Corporate leaders are more prone to view Y2K as a mass mania fueled by consulting companies and the survivalist industry than as a fundamental threat to society. Few believe the financial system will stop functioning as computer clocks attempt to flip over to Jan. 1, 2000.
But many corporate chiefs and investment bankers fear that investors will shift away from riskier bonds, like corporate and junk bonds, later this year and stick to cash or safe Treasurys. This could handicap companies in need of financing, causing fallout in corporate boardrooms.
``If for some reason something goes wrong and a CEO turns around and says to a treasurer `Hey, where's my funding?' +the treasurert is likely out of a job,'' says Dominic Konstam, senior strategist at First Boston. ``There's little upside for these guys'' in waiting to raise financing later in the year.
Executives may be right in being nervous about the availability of financing ahead of 2000: 58 percent of investors surveyed recently by Merrill Lynch said they plan to build their cash on hand ahead of Y2K, and 29 percent said they plan to increase their holdings of Treasurys. And 87 percent of corporate-bond investors expect ``liquidity'' - or ease of trading without price disruptions - to fall moderately or seriously as Y2K approaches. Moderate or serious liquidity problems are expected by 53 percent of money-market investors.
The move to juggle funding has been notable in the market for commercial paper, the short-term securities sold by companies looking for short-term borrowing.
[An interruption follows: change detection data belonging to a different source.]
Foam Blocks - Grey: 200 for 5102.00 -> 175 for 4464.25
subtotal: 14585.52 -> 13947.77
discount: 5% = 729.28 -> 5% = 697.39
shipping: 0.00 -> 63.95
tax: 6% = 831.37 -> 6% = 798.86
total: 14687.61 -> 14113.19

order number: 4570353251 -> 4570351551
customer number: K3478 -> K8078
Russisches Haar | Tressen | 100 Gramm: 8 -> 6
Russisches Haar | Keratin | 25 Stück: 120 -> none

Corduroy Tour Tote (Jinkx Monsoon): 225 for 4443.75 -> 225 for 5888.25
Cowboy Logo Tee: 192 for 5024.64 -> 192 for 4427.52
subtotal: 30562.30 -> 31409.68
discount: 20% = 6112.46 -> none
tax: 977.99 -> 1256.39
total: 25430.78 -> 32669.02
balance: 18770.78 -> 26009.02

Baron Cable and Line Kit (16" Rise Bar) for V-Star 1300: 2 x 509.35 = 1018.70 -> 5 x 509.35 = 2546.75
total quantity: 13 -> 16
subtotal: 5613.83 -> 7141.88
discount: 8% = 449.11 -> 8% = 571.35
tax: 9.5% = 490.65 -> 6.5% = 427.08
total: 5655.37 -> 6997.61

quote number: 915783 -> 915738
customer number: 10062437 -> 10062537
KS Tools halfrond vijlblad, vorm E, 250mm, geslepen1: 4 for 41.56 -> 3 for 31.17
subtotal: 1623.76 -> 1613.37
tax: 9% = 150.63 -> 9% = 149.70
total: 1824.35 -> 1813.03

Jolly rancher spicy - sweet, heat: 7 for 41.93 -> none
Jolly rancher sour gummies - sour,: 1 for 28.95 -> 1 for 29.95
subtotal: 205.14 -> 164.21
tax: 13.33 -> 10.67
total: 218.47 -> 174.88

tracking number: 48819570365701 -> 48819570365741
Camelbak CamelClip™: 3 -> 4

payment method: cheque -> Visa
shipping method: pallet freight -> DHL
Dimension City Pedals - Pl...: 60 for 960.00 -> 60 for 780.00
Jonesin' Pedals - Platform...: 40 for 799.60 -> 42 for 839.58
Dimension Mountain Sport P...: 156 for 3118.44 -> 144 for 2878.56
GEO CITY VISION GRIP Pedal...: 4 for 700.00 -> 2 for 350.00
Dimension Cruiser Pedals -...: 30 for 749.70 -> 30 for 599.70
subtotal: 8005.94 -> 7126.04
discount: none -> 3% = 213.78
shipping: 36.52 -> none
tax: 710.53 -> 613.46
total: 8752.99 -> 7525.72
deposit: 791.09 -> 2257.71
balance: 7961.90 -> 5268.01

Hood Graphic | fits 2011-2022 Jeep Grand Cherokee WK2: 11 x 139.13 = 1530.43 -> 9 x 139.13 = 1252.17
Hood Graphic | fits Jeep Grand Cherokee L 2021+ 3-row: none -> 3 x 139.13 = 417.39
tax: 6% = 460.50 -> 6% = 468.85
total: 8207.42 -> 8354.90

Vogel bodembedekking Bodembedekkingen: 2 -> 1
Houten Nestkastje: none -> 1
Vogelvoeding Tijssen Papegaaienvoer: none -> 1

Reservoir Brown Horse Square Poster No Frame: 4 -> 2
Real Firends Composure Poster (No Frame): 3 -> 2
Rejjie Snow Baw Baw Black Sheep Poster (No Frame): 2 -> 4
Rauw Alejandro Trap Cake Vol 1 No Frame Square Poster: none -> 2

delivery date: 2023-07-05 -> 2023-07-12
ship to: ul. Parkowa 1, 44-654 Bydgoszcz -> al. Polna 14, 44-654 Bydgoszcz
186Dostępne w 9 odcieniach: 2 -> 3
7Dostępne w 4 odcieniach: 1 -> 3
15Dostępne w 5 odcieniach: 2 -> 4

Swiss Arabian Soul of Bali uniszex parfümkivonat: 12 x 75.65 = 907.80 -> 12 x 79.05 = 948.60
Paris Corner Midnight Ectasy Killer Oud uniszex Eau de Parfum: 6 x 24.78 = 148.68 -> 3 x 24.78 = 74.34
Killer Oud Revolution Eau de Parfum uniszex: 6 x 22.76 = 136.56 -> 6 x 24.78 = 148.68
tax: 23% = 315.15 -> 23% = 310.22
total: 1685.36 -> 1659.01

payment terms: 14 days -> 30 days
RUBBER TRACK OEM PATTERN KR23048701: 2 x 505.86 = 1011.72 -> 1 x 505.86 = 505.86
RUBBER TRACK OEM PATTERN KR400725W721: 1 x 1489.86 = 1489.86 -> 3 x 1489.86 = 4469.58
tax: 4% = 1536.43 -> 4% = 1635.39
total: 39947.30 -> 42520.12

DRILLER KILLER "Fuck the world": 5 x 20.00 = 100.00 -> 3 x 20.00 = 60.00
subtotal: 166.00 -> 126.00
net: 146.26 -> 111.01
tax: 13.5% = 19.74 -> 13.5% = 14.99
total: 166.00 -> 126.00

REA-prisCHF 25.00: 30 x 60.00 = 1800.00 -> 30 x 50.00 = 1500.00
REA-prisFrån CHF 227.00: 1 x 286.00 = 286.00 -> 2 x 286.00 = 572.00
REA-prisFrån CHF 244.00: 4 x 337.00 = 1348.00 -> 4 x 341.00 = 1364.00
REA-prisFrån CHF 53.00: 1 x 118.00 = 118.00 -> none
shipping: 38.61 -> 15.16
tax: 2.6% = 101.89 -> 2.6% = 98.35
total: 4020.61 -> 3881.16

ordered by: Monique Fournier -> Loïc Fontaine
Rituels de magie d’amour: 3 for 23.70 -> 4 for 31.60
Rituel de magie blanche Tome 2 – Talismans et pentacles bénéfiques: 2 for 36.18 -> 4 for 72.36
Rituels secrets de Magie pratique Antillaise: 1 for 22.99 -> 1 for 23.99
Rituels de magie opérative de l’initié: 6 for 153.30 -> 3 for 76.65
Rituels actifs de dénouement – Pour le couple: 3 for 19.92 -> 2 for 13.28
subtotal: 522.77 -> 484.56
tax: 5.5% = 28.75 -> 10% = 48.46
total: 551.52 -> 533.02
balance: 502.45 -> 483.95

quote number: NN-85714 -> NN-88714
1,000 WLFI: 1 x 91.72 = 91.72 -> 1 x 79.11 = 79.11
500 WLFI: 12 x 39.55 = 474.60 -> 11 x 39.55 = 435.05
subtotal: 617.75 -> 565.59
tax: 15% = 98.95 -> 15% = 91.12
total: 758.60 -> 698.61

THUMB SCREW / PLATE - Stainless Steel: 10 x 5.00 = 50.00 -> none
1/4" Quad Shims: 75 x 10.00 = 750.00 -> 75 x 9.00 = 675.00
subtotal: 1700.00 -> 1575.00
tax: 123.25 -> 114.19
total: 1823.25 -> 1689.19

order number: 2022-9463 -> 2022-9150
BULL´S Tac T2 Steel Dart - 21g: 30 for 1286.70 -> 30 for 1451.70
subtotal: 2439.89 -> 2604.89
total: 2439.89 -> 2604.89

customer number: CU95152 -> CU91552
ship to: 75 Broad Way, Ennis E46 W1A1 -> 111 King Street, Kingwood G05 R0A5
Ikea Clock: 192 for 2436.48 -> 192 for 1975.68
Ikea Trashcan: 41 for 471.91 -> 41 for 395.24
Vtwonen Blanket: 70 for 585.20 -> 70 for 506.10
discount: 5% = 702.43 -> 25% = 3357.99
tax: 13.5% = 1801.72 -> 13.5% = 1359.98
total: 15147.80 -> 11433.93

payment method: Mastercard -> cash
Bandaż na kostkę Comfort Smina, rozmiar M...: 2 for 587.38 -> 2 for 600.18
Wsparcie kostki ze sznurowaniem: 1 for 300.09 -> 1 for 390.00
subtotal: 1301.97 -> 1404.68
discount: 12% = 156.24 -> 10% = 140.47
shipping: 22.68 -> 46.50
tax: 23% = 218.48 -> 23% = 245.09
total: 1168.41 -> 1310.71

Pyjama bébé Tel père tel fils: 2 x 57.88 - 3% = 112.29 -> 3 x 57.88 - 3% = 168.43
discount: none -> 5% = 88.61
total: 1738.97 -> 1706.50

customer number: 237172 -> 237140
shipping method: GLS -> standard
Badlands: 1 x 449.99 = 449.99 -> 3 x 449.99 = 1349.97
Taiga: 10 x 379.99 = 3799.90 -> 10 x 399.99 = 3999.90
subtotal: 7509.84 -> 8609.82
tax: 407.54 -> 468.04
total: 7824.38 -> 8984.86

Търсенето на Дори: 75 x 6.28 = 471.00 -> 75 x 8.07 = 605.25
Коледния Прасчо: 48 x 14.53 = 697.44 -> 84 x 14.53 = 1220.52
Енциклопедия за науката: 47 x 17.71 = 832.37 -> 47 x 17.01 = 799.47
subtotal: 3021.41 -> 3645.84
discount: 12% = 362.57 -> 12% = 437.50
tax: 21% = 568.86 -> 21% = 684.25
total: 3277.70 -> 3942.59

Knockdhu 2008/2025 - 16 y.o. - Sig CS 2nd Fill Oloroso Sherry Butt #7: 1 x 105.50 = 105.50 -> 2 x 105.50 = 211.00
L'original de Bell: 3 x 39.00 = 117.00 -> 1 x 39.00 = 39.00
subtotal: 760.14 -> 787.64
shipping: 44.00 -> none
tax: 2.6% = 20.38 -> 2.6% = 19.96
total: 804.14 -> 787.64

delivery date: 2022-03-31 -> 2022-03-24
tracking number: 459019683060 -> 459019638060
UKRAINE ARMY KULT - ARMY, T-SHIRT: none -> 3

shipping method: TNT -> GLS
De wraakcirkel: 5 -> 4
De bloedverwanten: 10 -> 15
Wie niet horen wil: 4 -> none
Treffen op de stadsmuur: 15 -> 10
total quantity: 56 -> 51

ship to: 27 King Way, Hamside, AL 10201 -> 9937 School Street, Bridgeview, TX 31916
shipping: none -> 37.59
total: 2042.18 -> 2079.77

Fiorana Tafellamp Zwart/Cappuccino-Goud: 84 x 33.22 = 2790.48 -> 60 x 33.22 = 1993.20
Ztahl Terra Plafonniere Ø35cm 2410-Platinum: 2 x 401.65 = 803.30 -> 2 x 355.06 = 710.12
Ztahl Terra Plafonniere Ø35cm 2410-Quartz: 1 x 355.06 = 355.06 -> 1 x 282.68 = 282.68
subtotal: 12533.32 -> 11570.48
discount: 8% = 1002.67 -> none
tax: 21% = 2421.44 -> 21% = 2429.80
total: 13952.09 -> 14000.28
Many corporations don't want to have commercial paper that expires, and needs to be refinanced, near year- end. So they have been replacing shorter-term instruments, which often must be refinanced every seven to 28 days, with securities maturing next year. The result: a surge in the supply of commercial paper, with spreads widening.
At a recent meeting of the Financial Executives Institute, members said ``they're all avoiding settlements from Dec. 30 to Jan 7,'' said Philip B. Livingston, president and chief executive officer of the Morristown, N.J., professional organization. ``They're trying to avoid any kinds of deal closings in that period. It's going to be a dead period in financial markets.''
Even if big money managers stay the course and computer systems stay afloat, individuals are a wild card. Frightened by the end-of-the- world hype that the banking system will collapse, people may decide to go out after Thanksgiving and pull an extra $1,000 in cash out of their money market funds.